Can someone validate that the idea I have for a cheesey, hokey SPI sniffer will work?

I have a device which contains a PIC and a NEC chip, which talk via SPI. Single master, single slave. I want to see all the data going in both directions and see it in relation to each other so I can figure out the protocol the PIC is talking.

My thought is that I will make a sniffer for one direction (say, from the PIC to the NEC chip) as follows, then duplicate this to sniff the other direction (say, NEC chip to PIC):

Take a PIC and connect it’s SPI input and clock lines to the line-to-be-sniffed and clock going between the PIC and NEC chip. Have some simple software on the PIC which reads data from the SPI line into a FIFO as it comes in, then writes it out the UART as it can.

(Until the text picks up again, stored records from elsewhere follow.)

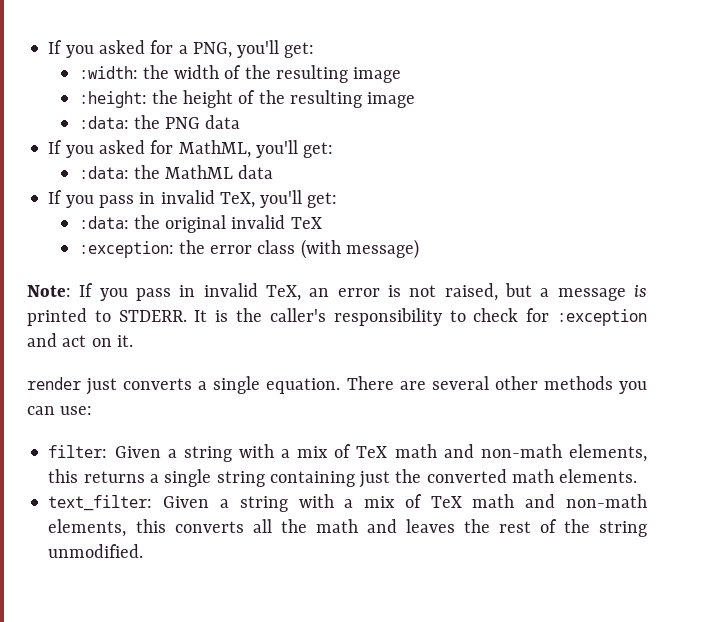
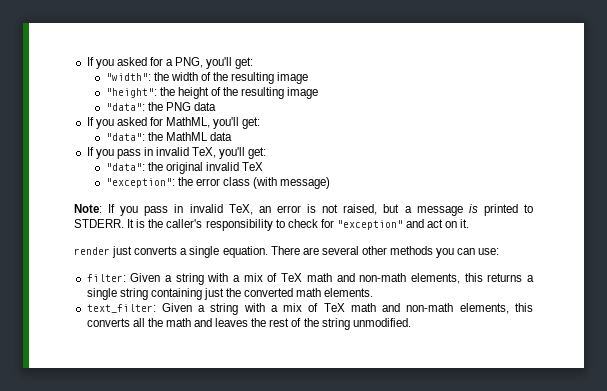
- :width: the width of the resulting image
+ "width": the width of the resulting image
- :height: the height of the resulting image
+ "height": the height of the resulting image
- :data: the PNG data
+ "data": the PNG data
- :data: the MathML data
+ "data": the MathML data
- :data: the original invalid TeX
+ "data": the original invalid TeX
- :exception: the error class (with message)
+ "exception": the error class (with message)
- It is the caller's responsibility to check for :exception and act on it.
+ It is the caller's responsibility to check for "exception" and act on it.

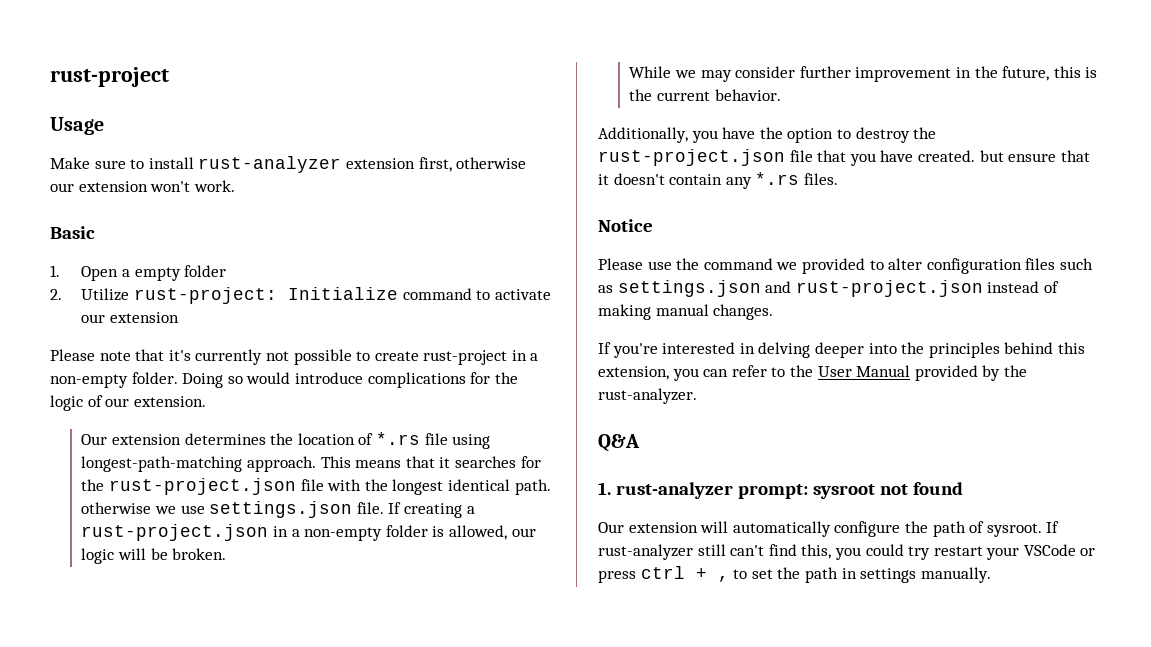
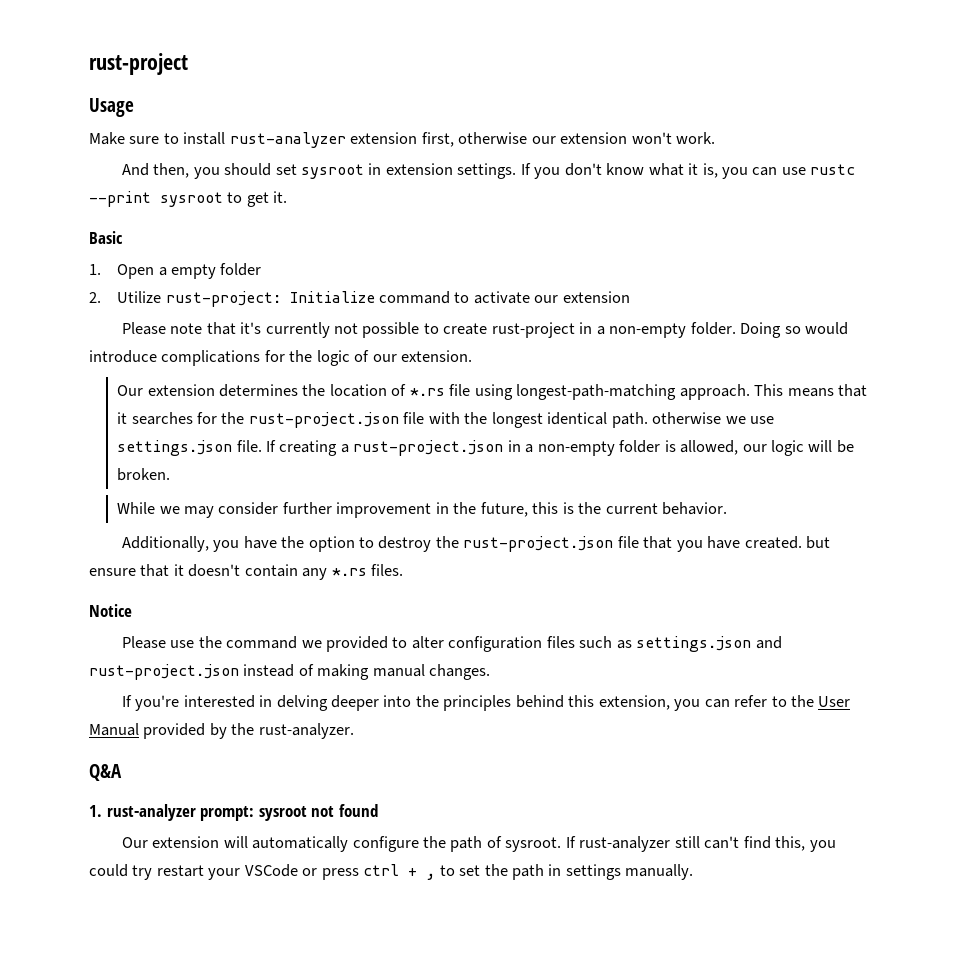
+ And then, you should set sysroot in extension settings. If you don't know what it is, you can use rustc --print sysroot to get it.

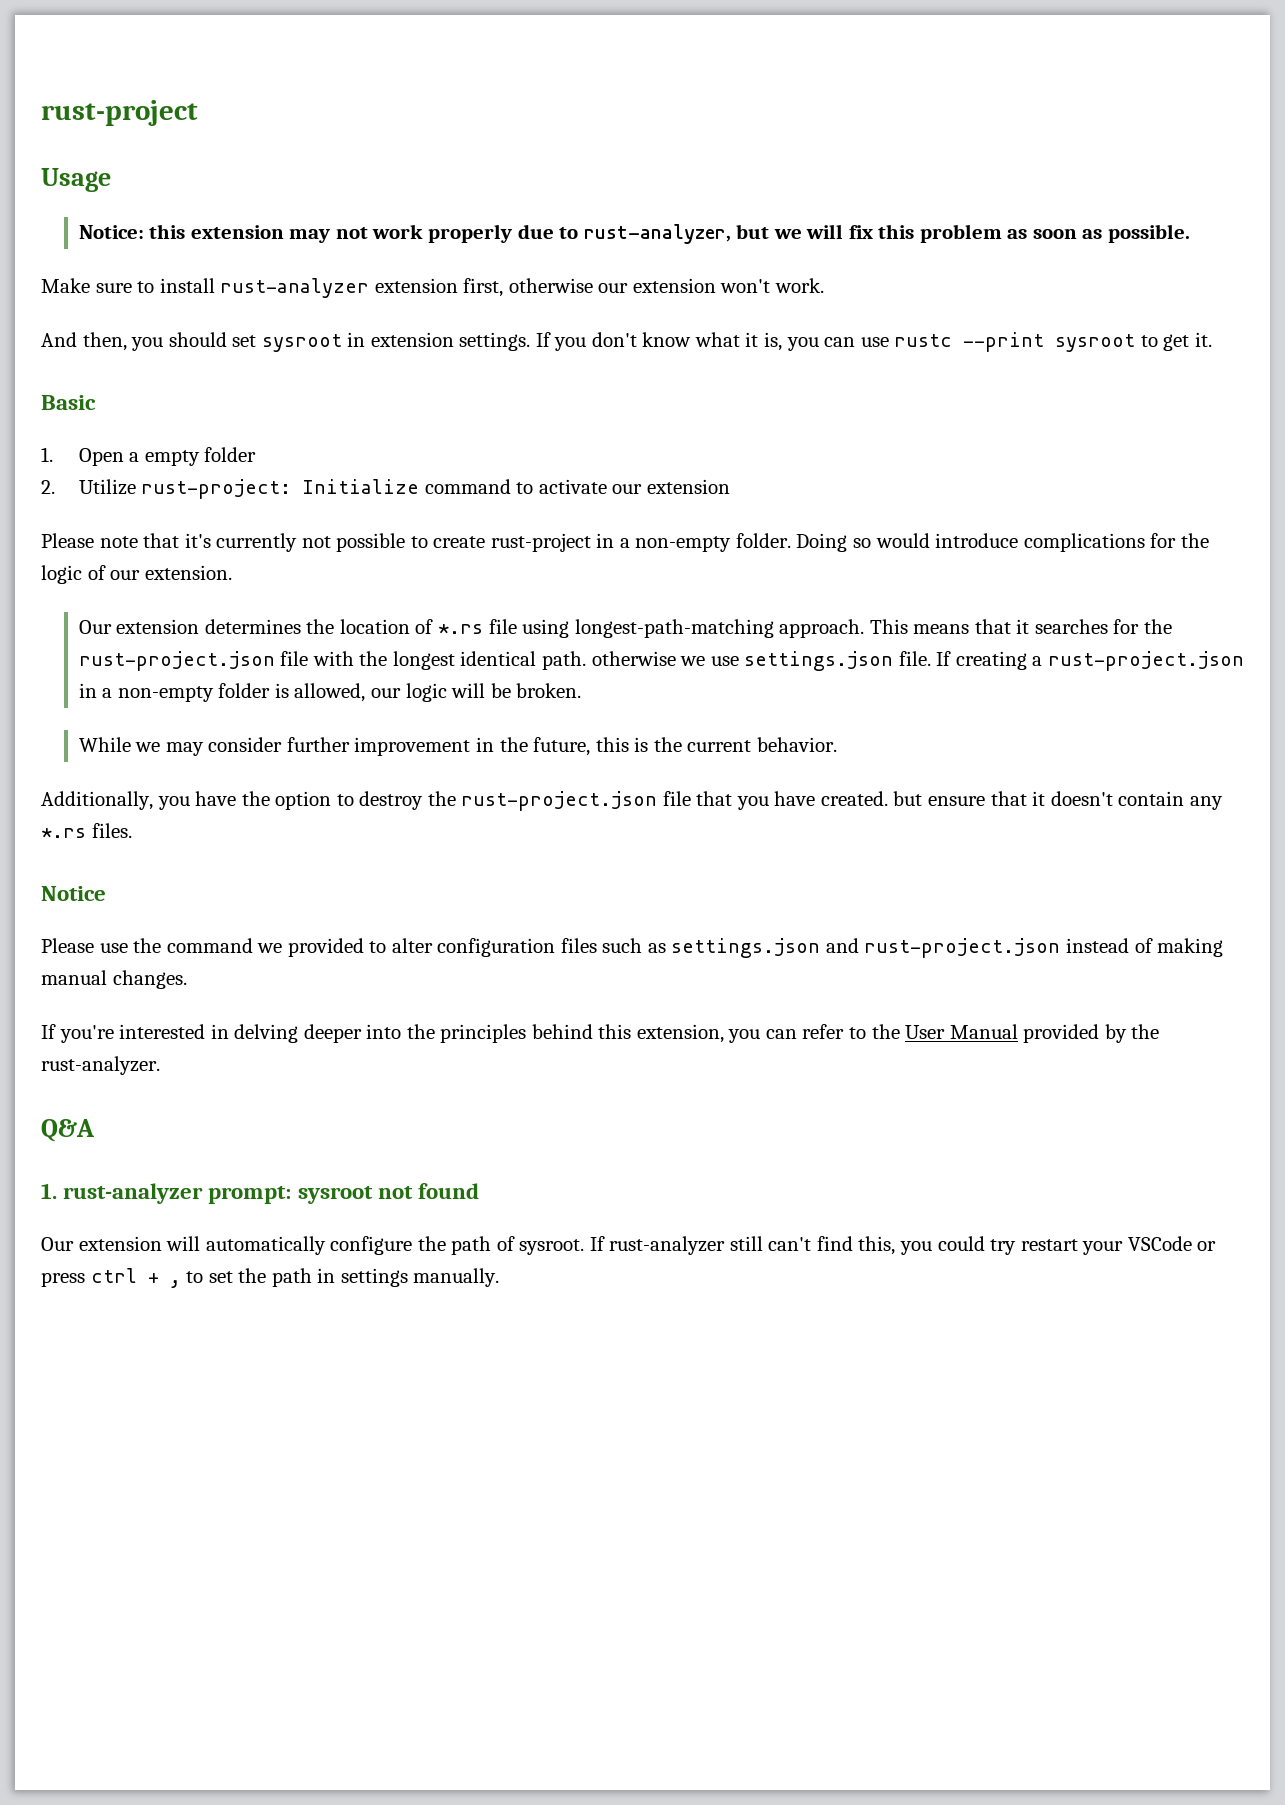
+ Notice: this extension may not work properly due to rust-analyzer, but we will fix this problem as soon as possible.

Then I’ll take the data coming out the UART, run it through a MAX232 to make it RS232 levels, and feed it into a serial port.

I figure two of these tied to two serial ports and a cheesey little VB app to do the decoding (as I learn the protocol) could make for a nice, simple sniffer.

I could even take it further by shoving the TTL level serial into one of the readily available TTL serial to USB chips, but that’s probably overkill for what I want to do.

I think this should work… Can any of you see a reason why it wouldn’t? It’d be cheaper / more specific than a SPI-decoding logic analyzer, as I should be able to have lengthy samples, and matching the timing of the SPI line will easily be handled by the PIC.